Speaker Notes: Jo Bird (CBC)

Jo Bird’s plenary speech at Ways Forward 6 Conference Co-operative Solidarity

Manchester, 16 February 2018

Hello and welcome. sé do bheatha, salaam 3laykum.

My name is Jo Bird, I’ve been working with co-operative enterprise for 25 years.  I’m a director of Co-operative Business Consultants – we organised today’s conference.

For me, co-operative solidarity means equality and democracy, and working together for the common good – alongside our sisters and brothers in trade unions, political parties and other organisations that share co-op values.

The new president of the International Co-operative Alliance, Ariel Guarco, has sent us all a video message – on CBC website. He builds on his experience with utilities co-ops and factories recovered during Argentina’s economic crises. He says, “We are the only economic model that pursues economic actions based on mutual aid, responsibility, solidarity, equity, equality and democracy. We put the people in first place and this is the reason why we exist.”

As co-operators, we know democracy is not a spectator sport. To support your participation, we have red and green cards. Green means “Yes, I agree”. Red means “er No. I don’t think so”. Are these red and green cards a good idea? Excellent! It works. You are welcome to show your green or red card while I or anybody else is talking.

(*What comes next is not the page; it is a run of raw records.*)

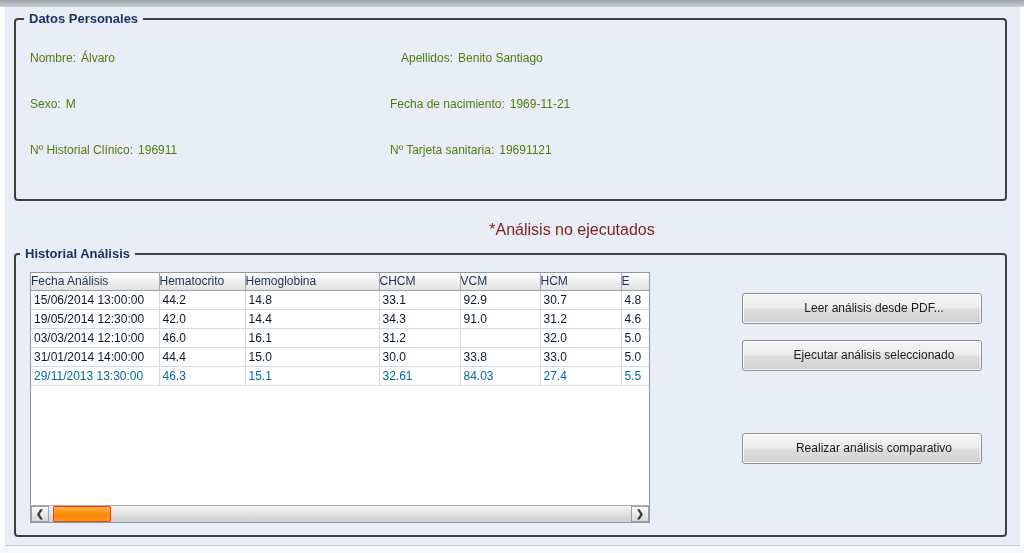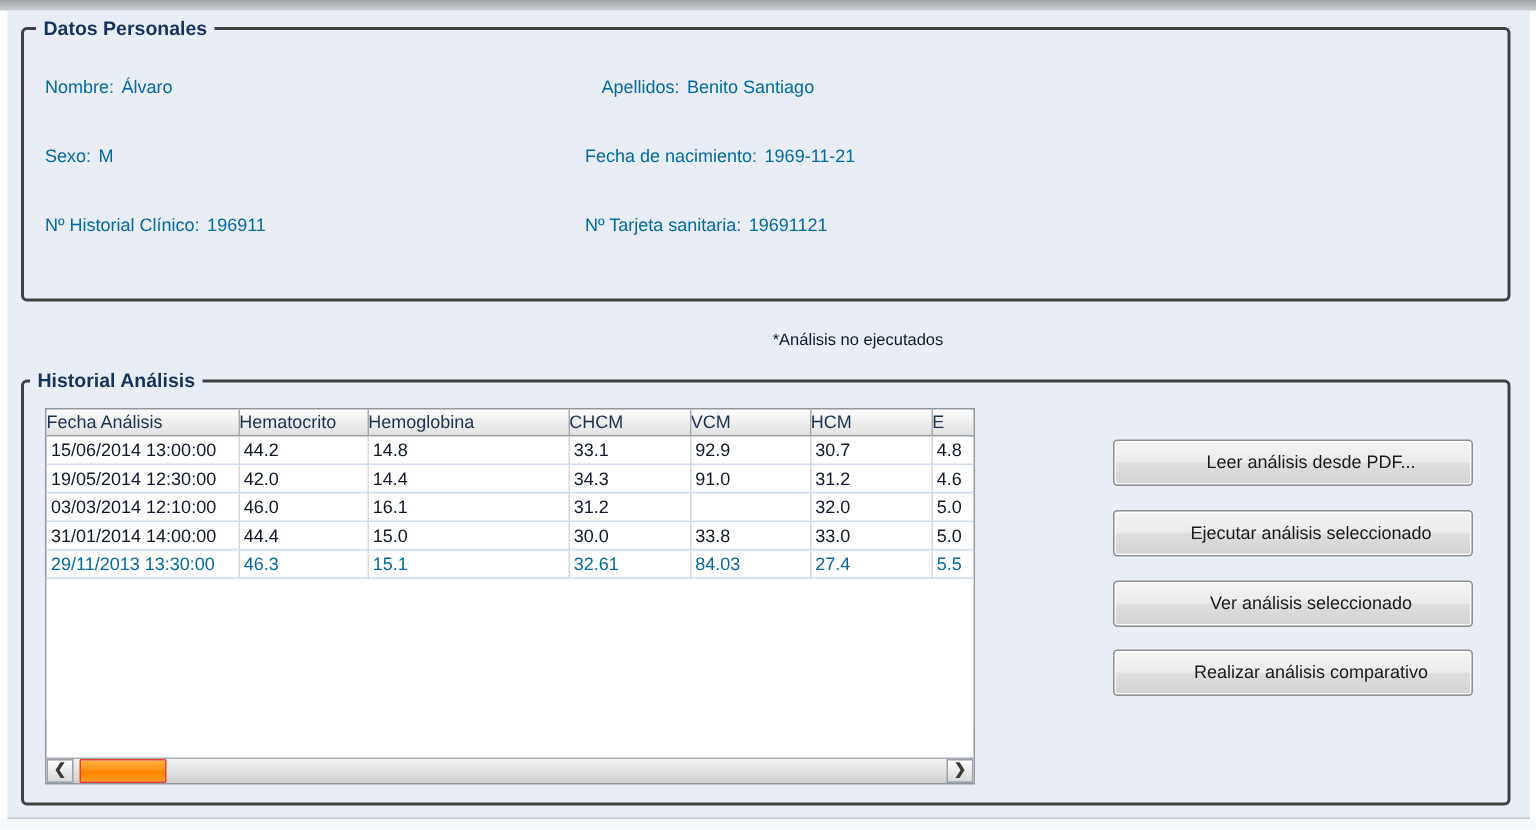--- a/index.html
+++ b/index.html
@@ -12,25 +12,25 @@
               background:linear-gradient(to bottom,#9ea3a8,#c9ced3); }
   .panel { position:absolute; left:5px; top:7px; width:1015px; height:539px;
            background:#e9eef6; border-bottom:1px solid #c3cad2; }
   .bottom-strip { position:absolute; left:0; top:546px; width:1024px; height:7px; background:#f6f9fc; }
 
   
   .groupbox { position:absolute; border:2px solid #404040; border-radius:4px; }
   .groupbox-title { position:absolute; top:-9px; left:8px; background:#e9eef6; padding:0 5px;
                     font-size:13px; font-weight:bold; color:#15325b; white-space:nowrap; }
 
-  .field { position:absolute; font-size:12px; color:#0369a1; white-space:nowrap; }
+  .field { position:absolute; font-size:12px; color:#4d7c0f; white-space:nowrap; }
   .field .val { margin-left:5px; }
 
   .note { position:absolute; left:460px; top:221px; width:224px; text-align:center;
-          font-size:11px; color:#0f172a; }
+          font-size:16px; color:#7f1d1d; }
 
   
   .scrollpane { position:absolute; left:30px; top:272px; width:620px; height:251px;
                 border:1px solid #8f989f; background:#ffffff; overflow:hidden; }
   table.analysis { border-collapse:collapse; table-layout:fixed; width:618px; font-size:12px; }
   table.analysis th { height:17px; font-weight:normal; color:#1c3150; text-align:left;
                       background:linear-gradient(to bottom,#ffffff 0%,#f0f0f0 45%,#e2e2e2 100%);
                       border-right:1px solid #a8a8a8; border-bottom:1px solid #9aa0a6;
                       overflow:hidden; white-space:nowrap; }
   table.analysis td { height:19px; color:#0f172a; padding-left:3px; text-align:left;
@@ -173,15 +173,14 @@
       <div class="hs-btn">❮</div>
       <div class="hs-track">
         <div class="hs-thumb"></div>
       </div>
       <div class="hs-btn">❯</div>
     </div>
   </div>
 
   <div class="act-btn" style="top:293px;">Leer análisis desde PDF...</div>
   <div class="act-btn" style="top:340px;">Ejecutar análisis seleccionado</div>
-  <div class="act-btn" style="top:387px;">Ver análisis seleccionado</div>
   <div class="act-btn" style="top:433px;">Realizar análisis comparativo</div>
 </div>
 
 </body></html>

Let’s see who is here today. Please raise your hand or green card if you are:

  1. A Director of a co-op or credit union – we know how to make co-operatives work in the UK
  2. A member of a coop
  • A member of a worker coop
  1. If you live in a housing coop
  2. Who was in the Woodcraft Folk
  3. A member of a trade union
  • Who here is over 70?
  • Who is under 27?

Everyone is welcome. If this is your first Ways Forward conference – Barbara Rainford has offered to talk with you and answer any questions over lunch.

A lot has changed in the last few months for the co-operative business sector.

  • The General Election was almost won by a mainstream party with the most pro-co-op manifesto in living memory.
  • Labour’s leader, Jeremy Corbyn agreed with Conservative Chancellor Philip Hammond, saying “We are an existential threat to their economic system.”
  • Also, the Co-operative Bank has become 100% owned by hedge funds – yet still misleads people by using the Co-operative name. The crises at the Bank was the reason CBC started organising these conferences, 4 years ago.

I find the situation very hopeful and exciting now. At Ways Forward 4, Shadow Chancellor, John McDonnell announced Labour’s plans to double the size of the co-op sector. Last week in Preston, he announced a new Community Wealth Building Unit, partly to support co-ops; and that New Economics Foundation will report on removing barriers to doubling the size of the co-op sector. The Co-op Party will convene an implementation group to feedback the experiences of the co-op sector. Rebecca Long Bailey will tell us more.

Last year, I moved from Northern Ireland to the Wirral, home of one of the oldest Societies. Members of Liverpool Pilots have steered ships on the River Mersey since 1766.

It seems to me that the co-operative business sector is like a flotilla of ships travelling on economic seas. We have flagships, container ships, careful pilots, ferry boats, leisure cruisers, speed boats, house boats, sail boats, life boats, rafts and ship wrecks. We sometimes share crew members. Some boats build and launch new boats. Some boats have leaks. Brexit makes choppy water and uncertain seas.  This conference is one way of signalling to each other, to offer and receive solidarity.

The co-op flotilla gets undermined by incompetent managers, fat cat captains and organised pirates. Bob Cannell calls them players, parasites and predators. Big Finance has an insatiable appetite to privatise the commons – trying to capture all assets held by public and mutual sectors. Collectively, we need better legal and political protection. Their policies must be challenged, contained and replaced.

By the way, the good ship Co-operative Business Consultants is just one part of the flotilla. We can only carry more load with more fuel and crew. I myself aim to win a local council seat as a Labour/Co-op candidate on 3rd May.

This period is our best chance in a generation to mainstream co-operatives and solidarity in the economy. Together we can do this, if we are principled, put in the work and are kind to each other.

Today, we want to discuss ways forward, with respect. We will hear from speakers, invite contributions from everybody, and give the speakers a chance to respond.

It is my pleasure to introduce our first key note speaker, Shadow Business Secretary, Rebecca Long Bailey MP.  Thank you.